=== Section Start ===
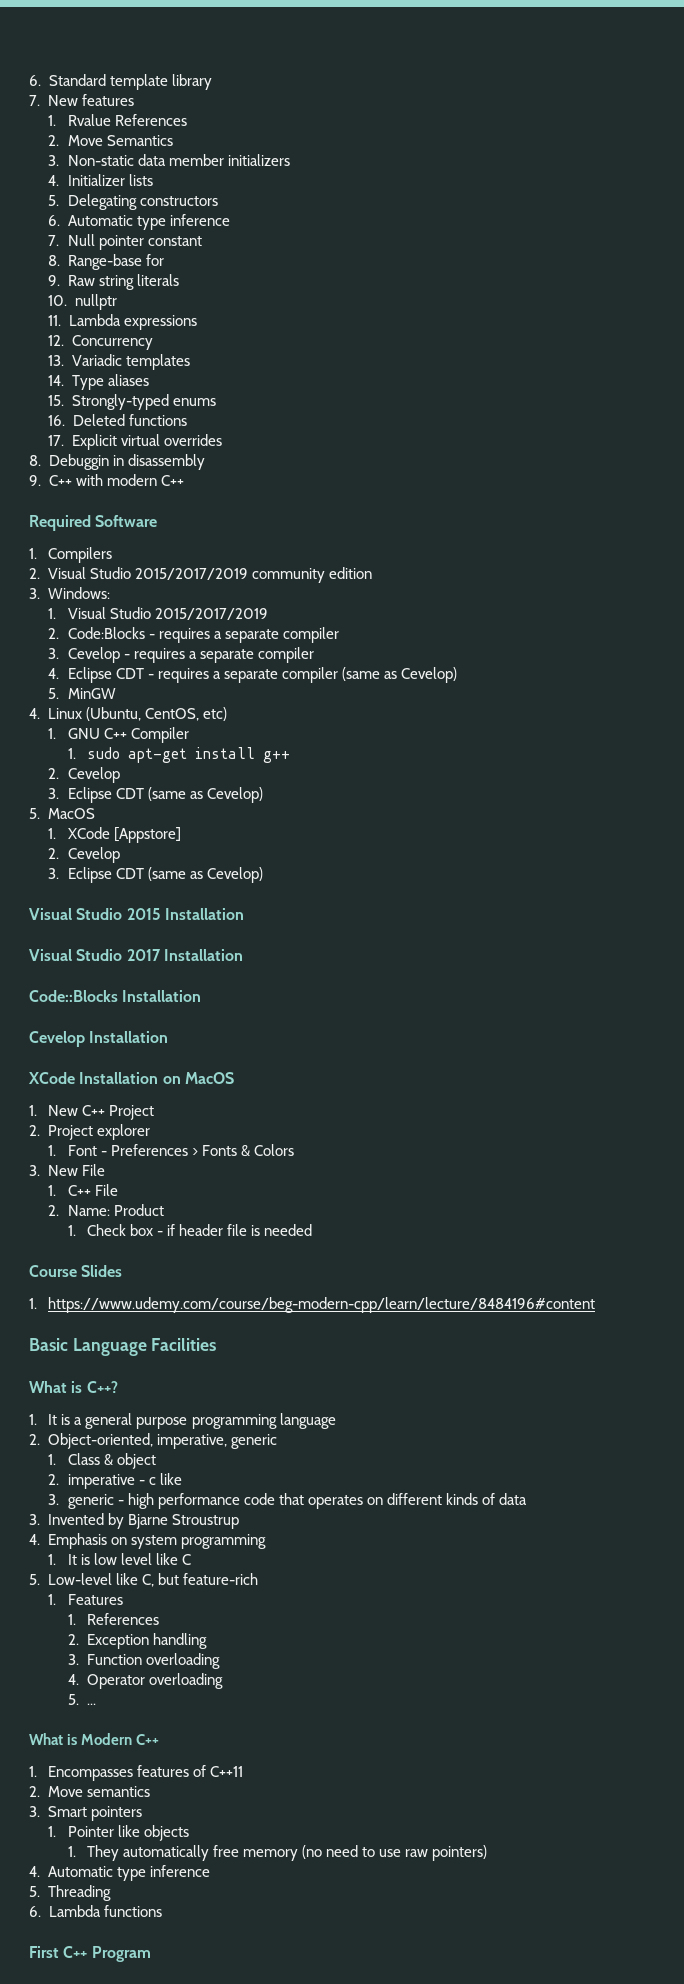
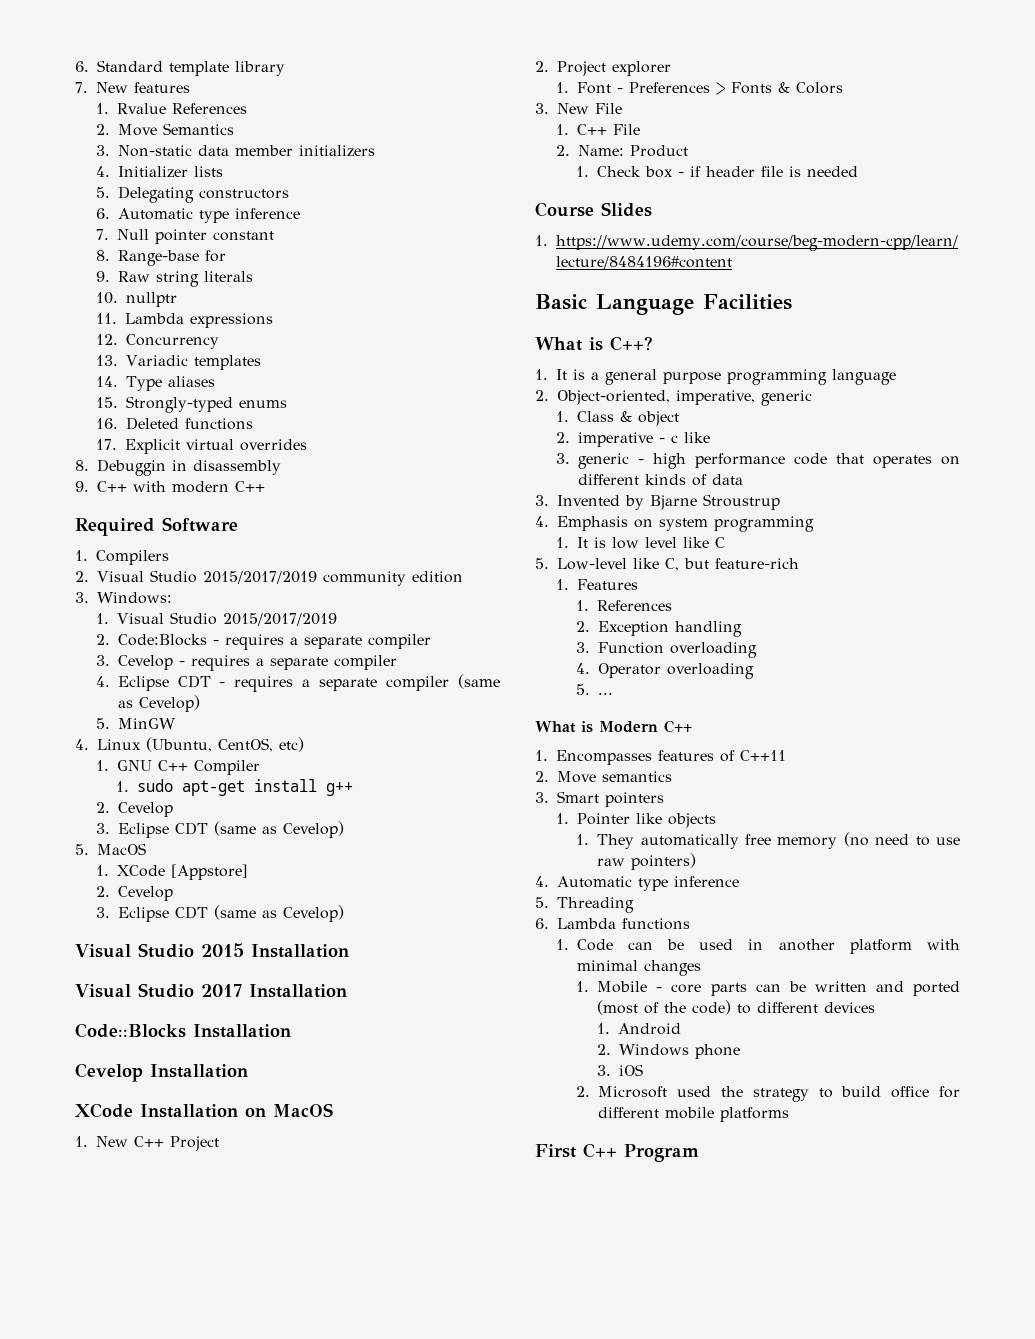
+ 1. Code can be used in another platform with minimal changes
+ 1. Mobile - core parts can be written and ported (most of the code) to different devices
+ 1. Android
+ 2. Windows phone
+ 3. iOS
+ 2. Microsoft used the strategy to build office for different mobile platforms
=== Section End ===
> _What the task asks_
All of the entries must be reproduced exactly, apart from the pictures, which are to be dropped.

> _Exercise result_
+ 1. Code can be used in another platform with minimal changes
+ 1. Mobile - core parts can be written and ported (most of the code) to different devices
+ 1. Android
+ 2. Windows phone
+ 3. iOS
+ 2. Microsoft used the strategy to build office for different mobile platforms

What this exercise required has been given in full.